Bien sûr, il n’y a pas qu’un âne qui s’appelle Martin. Mais à l’image de Janus, Jean Lallemand n’a cessé de changer de visage au cours des siècles. En pleine Renaissance, on songe à cet inspecteur général du royaume d’Aragon, si fin diplomate qu’il devint secrétaire d’Etat de Charles Quint…
D’un saut de puce, nous voici maintenant au XIXe siècle de l’autre côté de l’Atlantique. C’est dans la ville de Montréal que Jean Lallemand voit le jour le 19 décembre 1898, au sein d’une famille qui fit fortune dans le commerce de margarine.

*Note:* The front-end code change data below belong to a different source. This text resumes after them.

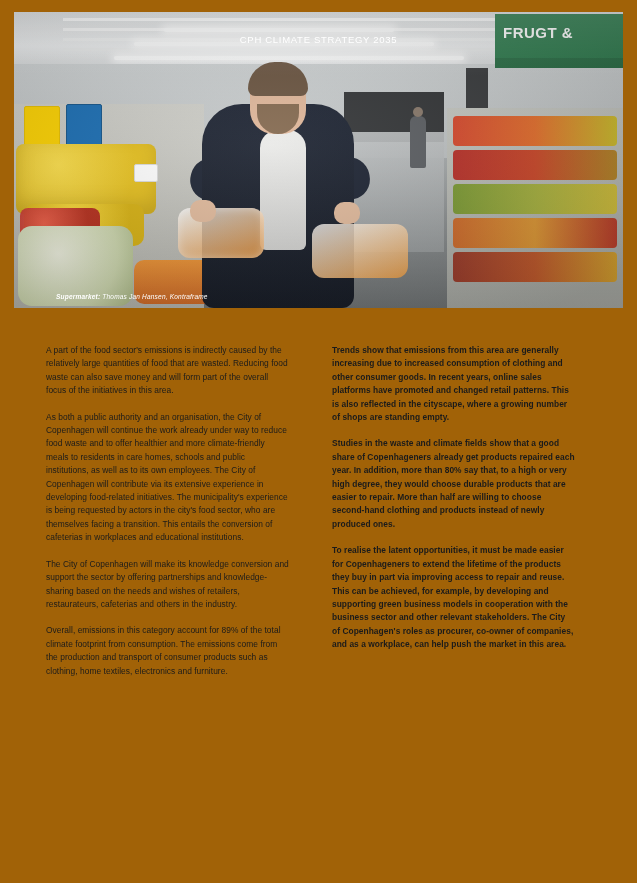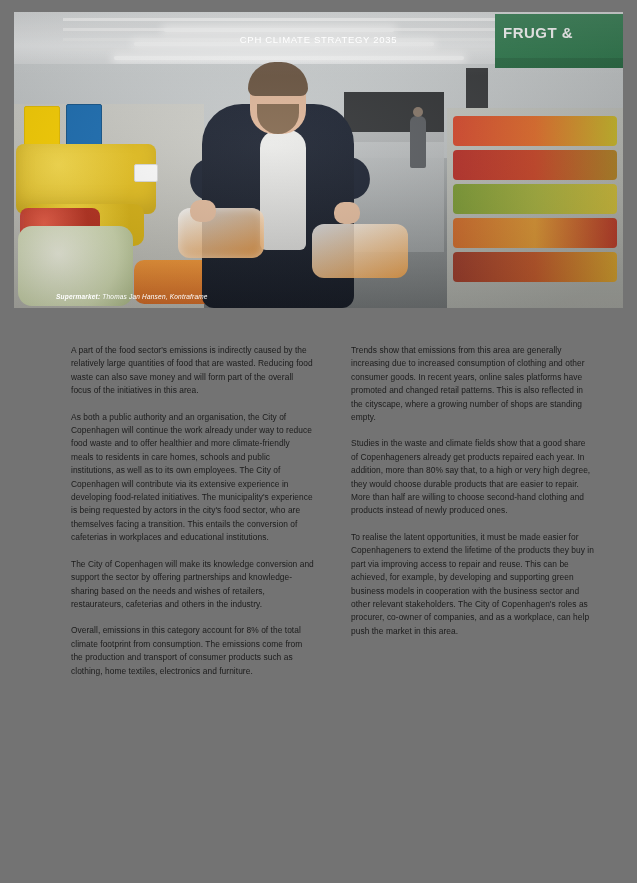--- a/index.html
+++ b/index.html
@@ -20,7 +20,7 @@
     position: relative;
     width: 637px;
     height: 883px;
-    background: #737373;
+    background: #a16207;
   }
   .header-title {
     position: absolute;

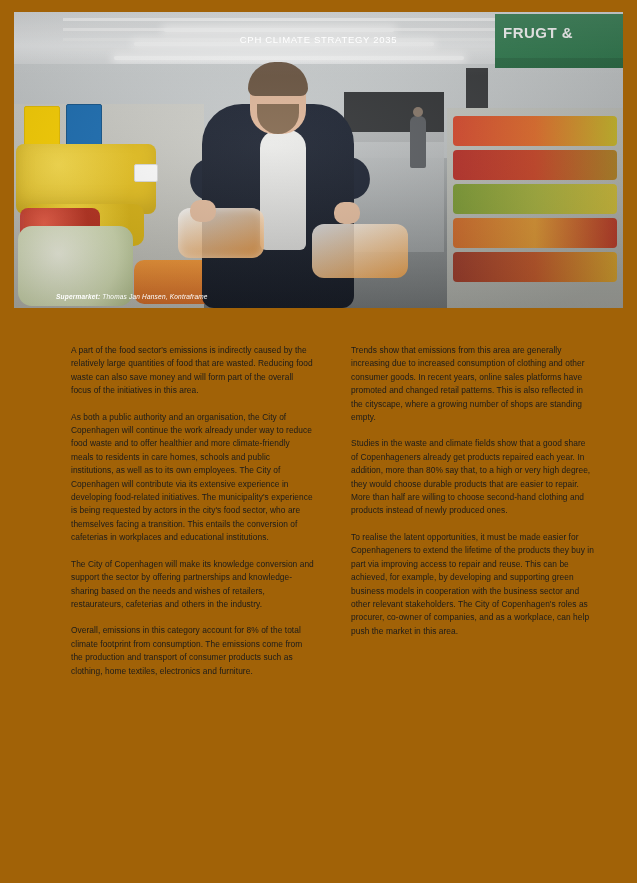--- a/index.html
+++ b/index.html
@@ -341,7 +341,7 @@
     top: 0;
     width: 243px;
   }
-  .col-left { left: 71px; }
+  .col-left { left: 46px; }
   .col-right { left: 351px; }
 
   .col p {

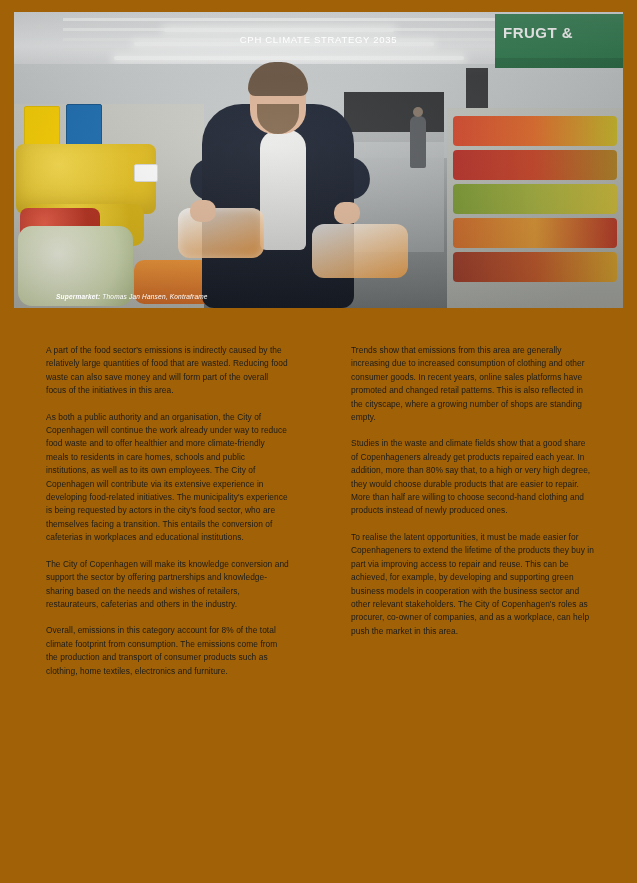--- a/index.html
+++ b/index.html
@@ -342,7 +342,7 @@
     width: 243px;
   }
   .col-left { left: 46px; }
-  .col-right { left: 351px; }
+  .col-right { left: 332px; font-weight: bold; }
 
   .col p {
     margin: 0 0 13px 0;

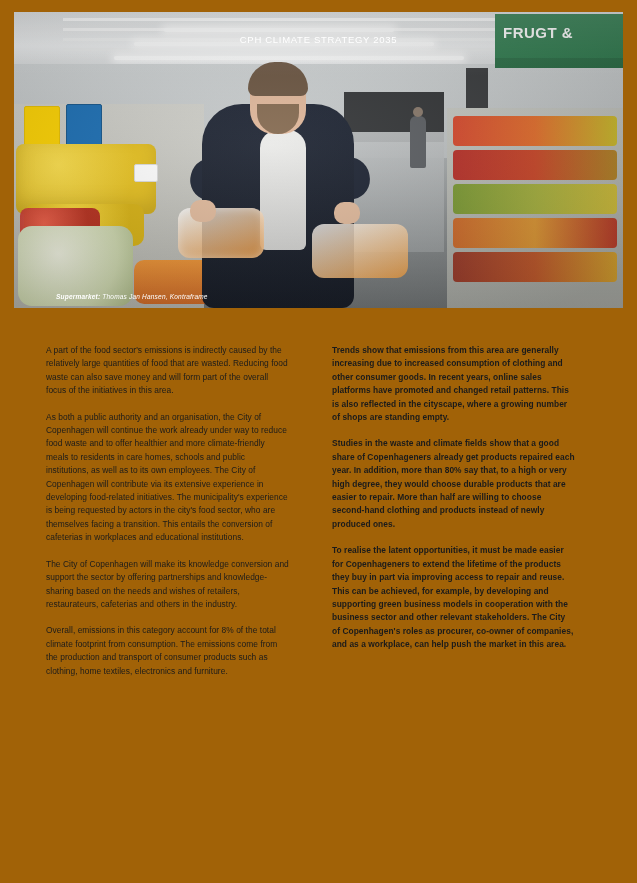--- a/index.html
+++ b/index.html
@@ -434,7 +434,7 @@
       <p>A part of the food sector's emissions is indirectly caused by the relatively large quantities of food that are wasted. Reducing food waste can also save money and will form part of the overall focus of the initiatives in this area.</p>
       <p>As both a public authority and an organisation, the City of Copenhagen will continue the work already under way to reduce food waste and to offer healthier and more climate-friendly meals to residents in care homes, schools and public institutions, as well as to its own employees. The City of Copenhagen will contribute via its extensive experience in developing food-related initiatives. The municipality's experience is being requested by actors in the city's food sector, who are themselves facing a transition. This entails the conversion of cafeterias in workplaces and educational institutions.</p>
       <p>The City of Copenhagen will make its knowledge conversion and support the sector by offering partnerships and knowledge-sharing based on the needs and wishes of retailers, restaurateurs, cafeterias and others in the industry.</p>
-      <p>Overall, emissions in this category account for 8% of the total climate footprint from consumption. The emissions come from the production and transport of consumer products such as clothing, home textiles, electronics and furniture.</p>
+      <p>Overall, emissions in this category account for 89% of the total climate footprint from consumption. The emissions come from the production and transport of consumer products such as clothing, home textiles, electronics and furniture.</p>
     </div>
 
     <div class="col col-right">

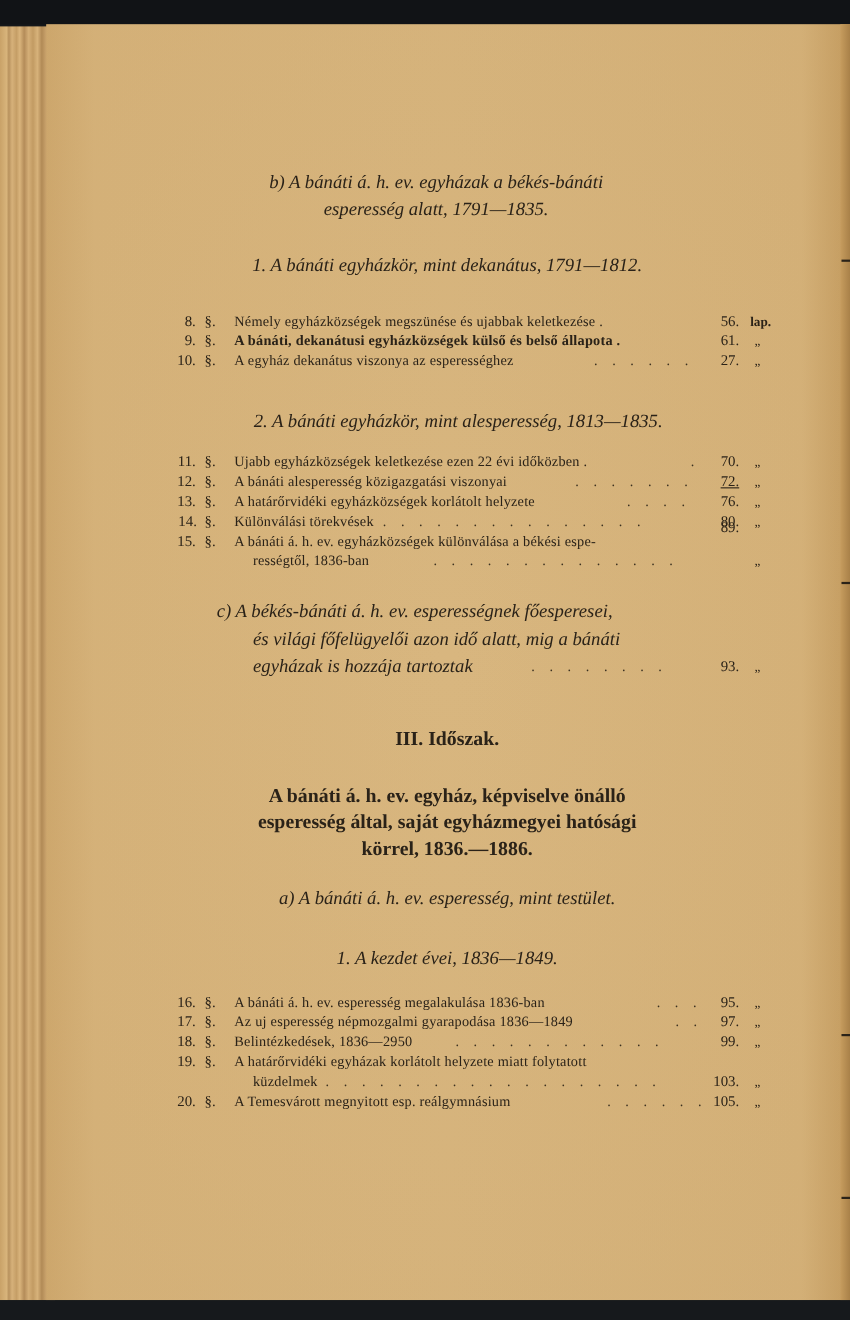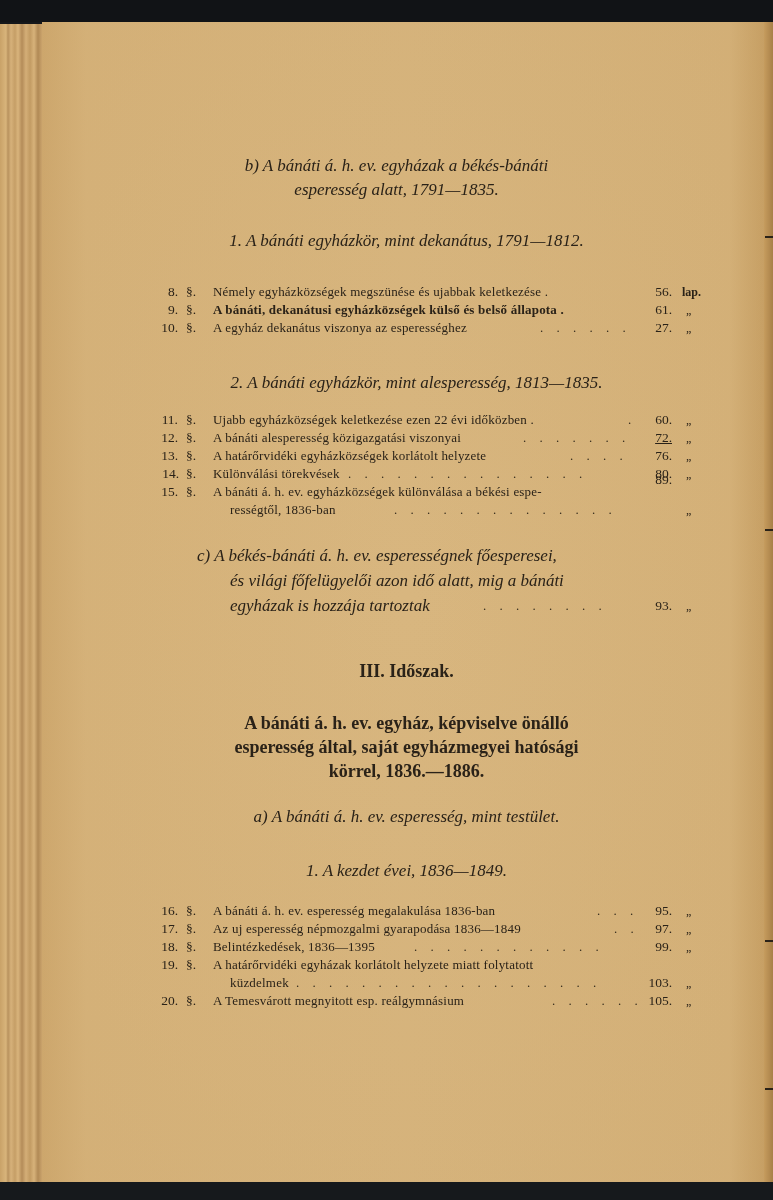--- a/index.html
+++ b/index.html
@@ -86,7 +86,7 @@
   <span class="sect line" style="top:412px;">§.</span>
   <span class="entry-text line" style="top:412px;">Ujabb egyházközségek keletkezése ezen 22 évi időközben .</span>
   <span class="dots line" style="left:628px;top:412px;">.</span>
-  <span class="page-num line" style="top:412px;">60.</span>
+  <span class="page-num line" style="top:412px;">70.</span>
   <span class="unit line" style="top:412px;left:686px;">„</span>
 </div>
 <div>

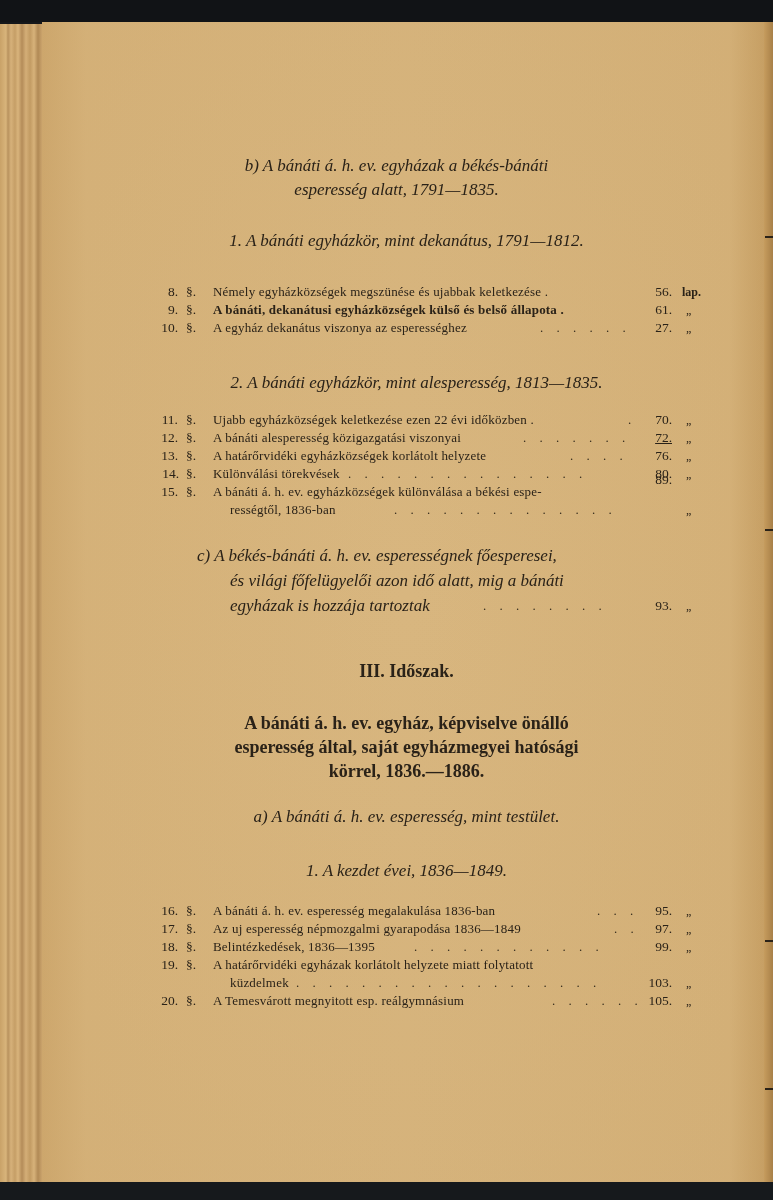--- a/index.html
+++ b/index.html
@@ -159,7 +159,7 @@
 <div>
   <span class="num line" style="left:142px;top:939px;">18.</span>
   <span class="sect line" style="top:939px;">§.</span>
-  <span class="entry-text line" style="top:939px;">Belintézkedések, 1836—1395</span>
+  <span class="entry-text line" style="top:939px;">Belintézkedések, 1836—2950</span>
   <span class="dots line" style="left:414px;top:939px;">. . . . . . . . . . . .</span>
   <span class="page-num line" style="top:939px;">99.</span>
   <span class="unit line" style="top:939px;left:686px;">„</span>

De quoi mener une savoureuse vie d’esthète et de mécène, en devenant notamment l’un des trois fondateurs de l’Orchestre symphonique de Montréal…
La machine à remonter le temps nous emmène maintenant en 1928, au cœur d’un faubourg de Saint-Quentin. C’est là qu’est né Jean Lallemand, un enfant qui ignore encore qu’il va devenir l’un des plus talentueux artistes contemporains portés par la cité des Pastels. En attendant, dans sa prime jeunesse, le petit Jean ne manque pas d’admirer sur la place de l’Hôtel-de-Ville l’imposant monument qui commémore la résistance de la population lors du siège de Saint-Quentin en 1557. Une offensive alors menée par les troupes de Philippe II d’Espagne, qui n’est autre que le fils aîné de Charles Quint. Comme dirait Paul Auster, « rien n’est réel, sauf le hasard »…
Avec le temps, les souvenirs s’estompent tandis que les couleurs perdent de leur intensité. Mais Jean Lallemand (le vrai, le nôtre !) n’est pas prêt d’oublier deux rencontres qui ont profondément bouleversé sa vie. En 1952, alors élève séminariste, il croise le chemin d’un certain Antonio Lamolla, un ancien de l’armée républicaine espagnole qui, comme bon nombre de ses frères d’armes, a trouvé refuge en France. Mais c’est surtout pour ses talents de peintre qu’il s’est fait connaître, à tel point qu’il est encore aujourd’hui considéré comme l’un des pionniers du surréalisme. Accueilli au sein de l’atelier de Lamolla, le jeune Lallemand va faire, pinceaux en main, ses premières armes dans le monde si particulier de l’art. « J’ai essayé de bricoler avec la couleur, de faire des choses avec plus ou moins de bonheur ! Des choses qui, dans un tout petit coin, participent au grand bazar de l’art dit contemporain. Qu’importe ! Pourvu que mon besoin maniaque de manier des pinceaux ait été au service d’une idée : être vrai ! » Un besoin de vérité renforcé à ses débuts par sa rencontre avec Maurice De Vlaminck qui, toujours en 1952, le reçoit dans son atelier de Rueil-la-Gadelière (Eure-et-Loir). Un artiste peintre au talent foisonnant, figure incontournable du cubisme et du fauvisme, qui concourut à éloigner Jean d’un destin aux odeurs de poussières et d’encens. « Celui-là, s’il est peintre, il ne sera pas curé », confia De Vlaminck à son ami Lamolla. Bien vu ! En 1952, de retour à Saint-Quentin, sans l’ombre d’un diplôme en poche, Jean Lallemand s’oriente très vite vers l’art graphique et la déco publicitaire. Quant à la peinture, c’est pour la vie qu’il lui a dit « oui » ! « Dans ma passion, j’essaie de gagner ce pari absurde qui consiste à vouloir traduire l’indicible, l’insaisissable, la lumière… Pari qui engendre parfois les tourments du doute. » Aujourd’hui âgé de 93 ans, Jean Lallemand mène une paisible retraite du côté du quartier de Remicourt. S’il a renoncé à exposer depuis une paire d’années (« trop fatigant ! »), l’artiste ne s’est jamais totalement éloigné de ses pinceaux et de ses toiles qui, peintes à l’huile comme à la gouache, éclairent les regards avec une infinie douceur…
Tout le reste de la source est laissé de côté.